The remnants of what was once the largest waste tire pile in the state of Pennsylvania were removed from the Greenwood Township, Columbia County, farm where they had threatened the public health and environment for two decades.

“After 21 years, this significant environmental threat to the residents of Greenwood Township has finally been eliminated,” said Pennsylvania Department of Environmental Protection (DEP) Northcentral regional director Robert Yowell. “The 6 million tires that could once be found here posed a fire threat and raised concerns about environmental quality and public health.”

The final load of waste tires were shredded and removed by Entech Inc., which received a $447,000 contract from DEP in June to process and remove the 300,000 tires that remained on the property of Max and Martha Starr.

According to Yowell, ensuring that the waste tires were used for other purposes was an important consideration for the department as it worked to clean up the pile. “These tires could have simply been sent to a landfill, but we realized they were a resource for which there was a demand,” said Yowell. “Of the tires that remained after those responsible for discarding them here removed their share, many found a second life as components of asphalt or parking bumpers, or as a fuel supplement or playground surface.
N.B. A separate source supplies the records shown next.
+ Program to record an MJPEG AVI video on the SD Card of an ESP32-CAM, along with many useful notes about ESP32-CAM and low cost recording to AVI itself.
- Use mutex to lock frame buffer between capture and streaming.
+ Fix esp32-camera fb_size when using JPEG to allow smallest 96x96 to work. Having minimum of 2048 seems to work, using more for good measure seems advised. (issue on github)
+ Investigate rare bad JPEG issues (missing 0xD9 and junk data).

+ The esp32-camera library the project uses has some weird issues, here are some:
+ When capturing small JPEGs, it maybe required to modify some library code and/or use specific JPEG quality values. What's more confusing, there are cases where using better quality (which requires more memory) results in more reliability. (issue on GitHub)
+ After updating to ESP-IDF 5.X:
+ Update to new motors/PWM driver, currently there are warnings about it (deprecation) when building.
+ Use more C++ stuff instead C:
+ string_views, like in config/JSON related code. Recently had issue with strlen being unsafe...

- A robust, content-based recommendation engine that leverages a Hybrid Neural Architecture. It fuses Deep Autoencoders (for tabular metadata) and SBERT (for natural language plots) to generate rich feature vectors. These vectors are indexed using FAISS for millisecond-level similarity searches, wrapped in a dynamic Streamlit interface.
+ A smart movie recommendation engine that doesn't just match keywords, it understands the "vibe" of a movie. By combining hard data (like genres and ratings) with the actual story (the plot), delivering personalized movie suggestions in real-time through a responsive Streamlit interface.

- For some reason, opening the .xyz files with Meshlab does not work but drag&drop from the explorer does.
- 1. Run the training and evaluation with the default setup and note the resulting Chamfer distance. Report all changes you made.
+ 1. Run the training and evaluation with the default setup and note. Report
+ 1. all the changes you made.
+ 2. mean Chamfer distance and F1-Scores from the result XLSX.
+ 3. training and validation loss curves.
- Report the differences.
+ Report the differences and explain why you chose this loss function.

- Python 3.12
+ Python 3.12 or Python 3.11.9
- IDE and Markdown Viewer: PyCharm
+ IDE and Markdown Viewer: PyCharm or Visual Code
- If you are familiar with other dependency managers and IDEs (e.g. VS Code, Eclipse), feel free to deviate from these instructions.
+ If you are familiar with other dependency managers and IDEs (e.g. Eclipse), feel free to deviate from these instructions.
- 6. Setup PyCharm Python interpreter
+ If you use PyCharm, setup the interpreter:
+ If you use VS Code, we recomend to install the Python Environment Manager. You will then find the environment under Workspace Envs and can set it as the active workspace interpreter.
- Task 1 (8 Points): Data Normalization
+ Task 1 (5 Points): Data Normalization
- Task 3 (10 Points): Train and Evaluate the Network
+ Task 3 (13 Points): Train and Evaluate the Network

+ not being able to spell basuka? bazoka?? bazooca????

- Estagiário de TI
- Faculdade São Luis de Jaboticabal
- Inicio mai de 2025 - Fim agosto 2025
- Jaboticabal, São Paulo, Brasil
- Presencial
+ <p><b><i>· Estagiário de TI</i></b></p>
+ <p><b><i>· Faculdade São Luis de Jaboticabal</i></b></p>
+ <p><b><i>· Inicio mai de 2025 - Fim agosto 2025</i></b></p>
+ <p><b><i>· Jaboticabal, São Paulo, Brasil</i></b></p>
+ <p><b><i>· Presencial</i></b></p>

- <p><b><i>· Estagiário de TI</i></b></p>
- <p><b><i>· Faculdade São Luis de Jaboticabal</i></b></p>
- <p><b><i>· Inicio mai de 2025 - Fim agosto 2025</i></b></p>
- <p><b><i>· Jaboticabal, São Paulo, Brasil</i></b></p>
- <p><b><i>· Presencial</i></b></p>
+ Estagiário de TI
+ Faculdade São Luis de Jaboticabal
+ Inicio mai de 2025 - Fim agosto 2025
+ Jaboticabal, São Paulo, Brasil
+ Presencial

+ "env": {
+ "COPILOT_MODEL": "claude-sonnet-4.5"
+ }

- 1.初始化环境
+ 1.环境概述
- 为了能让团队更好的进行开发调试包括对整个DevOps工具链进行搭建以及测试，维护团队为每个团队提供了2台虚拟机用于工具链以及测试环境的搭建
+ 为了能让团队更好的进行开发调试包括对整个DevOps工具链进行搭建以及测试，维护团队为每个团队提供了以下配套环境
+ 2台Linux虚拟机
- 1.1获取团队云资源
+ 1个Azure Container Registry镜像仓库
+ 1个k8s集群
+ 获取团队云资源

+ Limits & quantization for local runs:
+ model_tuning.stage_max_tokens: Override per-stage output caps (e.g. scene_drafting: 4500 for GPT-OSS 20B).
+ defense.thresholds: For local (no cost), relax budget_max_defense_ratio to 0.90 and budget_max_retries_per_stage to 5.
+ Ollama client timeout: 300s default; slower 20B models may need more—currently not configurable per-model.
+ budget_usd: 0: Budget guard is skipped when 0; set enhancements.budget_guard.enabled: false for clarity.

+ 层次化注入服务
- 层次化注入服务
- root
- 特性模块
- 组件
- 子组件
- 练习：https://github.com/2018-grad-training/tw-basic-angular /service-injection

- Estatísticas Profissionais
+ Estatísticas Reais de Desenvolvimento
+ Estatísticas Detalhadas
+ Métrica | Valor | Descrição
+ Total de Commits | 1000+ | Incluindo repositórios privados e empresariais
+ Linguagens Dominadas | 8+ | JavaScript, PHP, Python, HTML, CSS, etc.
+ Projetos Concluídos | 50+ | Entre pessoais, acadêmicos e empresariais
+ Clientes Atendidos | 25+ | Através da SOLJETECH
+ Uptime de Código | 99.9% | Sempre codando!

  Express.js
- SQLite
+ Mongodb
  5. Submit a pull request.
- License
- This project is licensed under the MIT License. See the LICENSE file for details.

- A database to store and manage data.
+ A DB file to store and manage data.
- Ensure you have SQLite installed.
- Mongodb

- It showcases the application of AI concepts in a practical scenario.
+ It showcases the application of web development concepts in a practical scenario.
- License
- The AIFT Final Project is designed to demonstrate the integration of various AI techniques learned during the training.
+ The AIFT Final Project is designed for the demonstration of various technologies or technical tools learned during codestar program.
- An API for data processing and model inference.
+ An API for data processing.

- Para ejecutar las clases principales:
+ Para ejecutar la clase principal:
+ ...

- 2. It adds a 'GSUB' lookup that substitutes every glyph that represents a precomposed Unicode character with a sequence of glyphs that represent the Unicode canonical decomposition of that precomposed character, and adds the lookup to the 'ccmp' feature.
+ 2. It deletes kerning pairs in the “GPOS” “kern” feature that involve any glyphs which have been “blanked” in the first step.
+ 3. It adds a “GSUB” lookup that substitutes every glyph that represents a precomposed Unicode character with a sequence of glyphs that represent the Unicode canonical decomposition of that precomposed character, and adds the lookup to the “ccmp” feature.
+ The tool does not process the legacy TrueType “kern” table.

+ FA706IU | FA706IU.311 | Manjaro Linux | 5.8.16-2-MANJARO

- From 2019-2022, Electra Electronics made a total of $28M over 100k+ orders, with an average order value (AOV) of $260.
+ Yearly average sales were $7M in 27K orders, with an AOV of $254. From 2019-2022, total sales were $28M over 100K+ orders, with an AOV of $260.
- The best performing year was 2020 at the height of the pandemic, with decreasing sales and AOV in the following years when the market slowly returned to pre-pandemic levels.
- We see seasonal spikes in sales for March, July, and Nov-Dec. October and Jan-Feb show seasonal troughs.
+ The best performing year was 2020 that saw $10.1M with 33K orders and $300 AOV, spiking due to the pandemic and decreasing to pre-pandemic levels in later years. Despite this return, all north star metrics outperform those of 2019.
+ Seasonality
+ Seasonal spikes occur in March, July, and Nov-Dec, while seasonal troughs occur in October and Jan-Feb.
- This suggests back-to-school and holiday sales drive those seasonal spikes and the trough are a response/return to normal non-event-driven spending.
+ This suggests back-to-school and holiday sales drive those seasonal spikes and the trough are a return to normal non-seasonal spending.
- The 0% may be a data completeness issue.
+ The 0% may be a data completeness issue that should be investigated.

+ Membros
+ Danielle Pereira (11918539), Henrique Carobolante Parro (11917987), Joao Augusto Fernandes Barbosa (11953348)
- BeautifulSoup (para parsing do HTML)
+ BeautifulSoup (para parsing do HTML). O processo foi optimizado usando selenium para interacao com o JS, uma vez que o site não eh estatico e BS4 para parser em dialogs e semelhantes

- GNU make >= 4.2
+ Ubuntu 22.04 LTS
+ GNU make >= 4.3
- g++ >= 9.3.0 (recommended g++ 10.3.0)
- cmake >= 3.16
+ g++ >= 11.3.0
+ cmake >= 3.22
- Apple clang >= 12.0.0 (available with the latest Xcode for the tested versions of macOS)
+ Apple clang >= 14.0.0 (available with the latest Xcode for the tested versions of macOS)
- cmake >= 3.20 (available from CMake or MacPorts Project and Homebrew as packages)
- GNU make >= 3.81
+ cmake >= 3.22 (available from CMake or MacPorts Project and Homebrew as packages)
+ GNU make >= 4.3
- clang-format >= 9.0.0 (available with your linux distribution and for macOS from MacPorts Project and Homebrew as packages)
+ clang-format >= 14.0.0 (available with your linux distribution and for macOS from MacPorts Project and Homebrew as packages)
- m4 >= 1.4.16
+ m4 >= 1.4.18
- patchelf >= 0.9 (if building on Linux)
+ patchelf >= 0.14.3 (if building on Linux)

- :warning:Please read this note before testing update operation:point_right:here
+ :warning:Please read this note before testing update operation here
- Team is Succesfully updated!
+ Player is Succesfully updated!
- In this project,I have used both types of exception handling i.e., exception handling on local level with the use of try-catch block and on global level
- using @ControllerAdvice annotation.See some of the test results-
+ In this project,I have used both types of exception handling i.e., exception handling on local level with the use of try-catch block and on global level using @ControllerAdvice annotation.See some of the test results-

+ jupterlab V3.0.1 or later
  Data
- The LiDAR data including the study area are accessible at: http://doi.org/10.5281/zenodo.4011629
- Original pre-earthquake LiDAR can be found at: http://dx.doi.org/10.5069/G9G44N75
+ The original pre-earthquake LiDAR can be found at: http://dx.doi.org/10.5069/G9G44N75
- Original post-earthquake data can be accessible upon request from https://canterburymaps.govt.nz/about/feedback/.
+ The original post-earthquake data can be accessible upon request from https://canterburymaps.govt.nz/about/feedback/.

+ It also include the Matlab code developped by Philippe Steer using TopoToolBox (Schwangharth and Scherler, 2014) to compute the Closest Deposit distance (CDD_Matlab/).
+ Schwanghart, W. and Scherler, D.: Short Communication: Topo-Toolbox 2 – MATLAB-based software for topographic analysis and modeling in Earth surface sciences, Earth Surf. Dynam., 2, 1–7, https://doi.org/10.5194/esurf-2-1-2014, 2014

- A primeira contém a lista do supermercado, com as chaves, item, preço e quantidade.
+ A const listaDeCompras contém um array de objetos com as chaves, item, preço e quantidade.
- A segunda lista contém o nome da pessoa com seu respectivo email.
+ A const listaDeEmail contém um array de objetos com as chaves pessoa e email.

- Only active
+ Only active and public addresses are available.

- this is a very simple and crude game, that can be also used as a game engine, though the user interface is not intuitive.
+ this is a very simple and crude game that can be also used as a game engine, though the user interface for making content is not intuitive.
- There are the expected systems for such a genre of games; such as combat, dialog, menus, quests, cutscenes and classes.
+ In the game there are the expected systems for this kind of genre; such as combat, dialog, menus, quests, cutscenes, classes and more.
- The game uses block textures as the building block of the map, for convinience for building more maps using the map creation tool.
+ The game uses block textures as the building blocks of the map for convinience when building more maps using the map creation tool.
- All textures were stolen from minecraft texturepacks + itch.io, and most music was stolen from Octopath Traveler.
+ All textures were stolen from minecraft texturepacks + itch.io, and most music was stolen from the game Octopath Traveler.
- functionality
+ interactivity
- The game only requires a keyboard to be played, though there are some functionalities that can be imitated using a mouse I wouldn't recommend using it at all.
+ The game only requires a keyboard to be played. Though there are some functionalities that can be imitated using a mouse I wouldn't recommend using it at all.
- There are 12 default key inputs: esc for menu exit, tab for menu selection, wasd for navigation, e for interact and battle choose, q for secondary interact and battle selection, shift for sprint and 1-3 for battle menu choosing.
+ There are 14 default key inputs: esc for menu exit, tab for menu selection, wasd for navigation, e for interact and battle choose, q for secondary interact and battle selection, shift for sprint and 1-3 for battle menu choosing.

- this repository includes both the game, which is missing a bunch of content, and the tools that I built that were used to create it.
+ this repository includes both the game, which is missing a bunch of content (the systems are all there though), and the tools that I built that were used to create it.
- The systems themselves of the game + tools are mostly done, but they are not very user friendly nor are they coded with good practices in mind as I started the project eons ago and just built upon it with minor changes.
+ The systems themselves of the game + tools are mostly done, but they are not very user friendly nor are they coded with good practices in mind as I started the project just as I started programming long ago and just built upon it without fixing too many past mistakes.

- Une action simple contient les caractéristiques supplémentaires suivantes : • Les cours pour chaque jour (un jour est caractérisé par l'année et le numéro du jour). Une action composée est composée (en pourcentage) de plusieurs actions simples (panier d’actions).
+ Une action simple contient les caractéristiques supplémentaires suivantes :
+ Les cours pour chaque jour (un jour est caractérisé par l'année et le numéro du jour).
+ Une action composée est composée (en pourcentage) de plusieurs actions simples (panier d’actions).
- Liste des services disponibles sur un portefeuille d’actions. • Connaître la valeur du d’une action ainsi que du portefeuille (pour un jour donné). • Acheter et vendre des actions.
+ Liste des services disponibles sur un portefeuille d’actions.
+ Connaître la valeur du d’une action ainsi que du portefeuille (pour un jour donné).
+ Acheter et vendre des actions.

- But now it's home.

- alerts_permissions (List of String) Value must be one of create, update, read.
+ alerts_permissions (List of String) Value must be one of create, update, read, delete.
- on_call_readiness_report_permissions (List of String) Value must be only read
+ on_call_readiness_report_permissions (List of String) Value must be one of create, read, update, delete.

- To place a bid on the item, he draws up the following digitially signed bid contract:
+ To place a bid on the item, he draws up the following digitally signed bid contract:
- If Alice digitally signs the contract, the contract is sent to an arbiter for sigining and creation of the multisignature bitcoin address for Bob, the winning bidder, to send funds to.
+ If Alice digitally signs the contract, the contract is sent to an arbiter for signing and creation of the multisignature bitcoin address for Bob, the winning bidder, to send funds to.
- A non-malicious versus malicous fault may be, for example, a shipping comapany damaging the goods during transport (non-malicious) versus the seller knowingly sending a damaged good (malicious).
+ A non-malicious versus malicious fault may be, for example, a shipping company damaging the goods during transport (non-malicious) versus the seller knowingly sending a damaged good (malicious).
This project illustrates how we can take environmental challenges and create economic opportunities.”

In 1987, the commonwealth issued an administrative order requiring the Starrs to stop accepting tires and provide an estimate of the number of tires at the site. After subsequent orders and appeals by the owners, the Starrs and DEP finalized terms of a legal agreement in March 2004 to clean up the tires that accumulated on the property on three separate parcels.

Aside from a $400,000 civil penalty for failing to remove waste tires from their property, the Starrs also had to relinquish operational control of the piles to DEP, but maintain liability insurance. Now that all the tires have been removed, the Starrs must sell the parcels and give the proceeds to DEP.

Five companies and Penn State University received state grants during the past four years to remove tires from the property. The department also took legal action against 20 generators who brought tires to the Starr property. The action requested that the generators remove their proportionate share of the tires or pay a civil penalty if they did not do so in a timely fashion.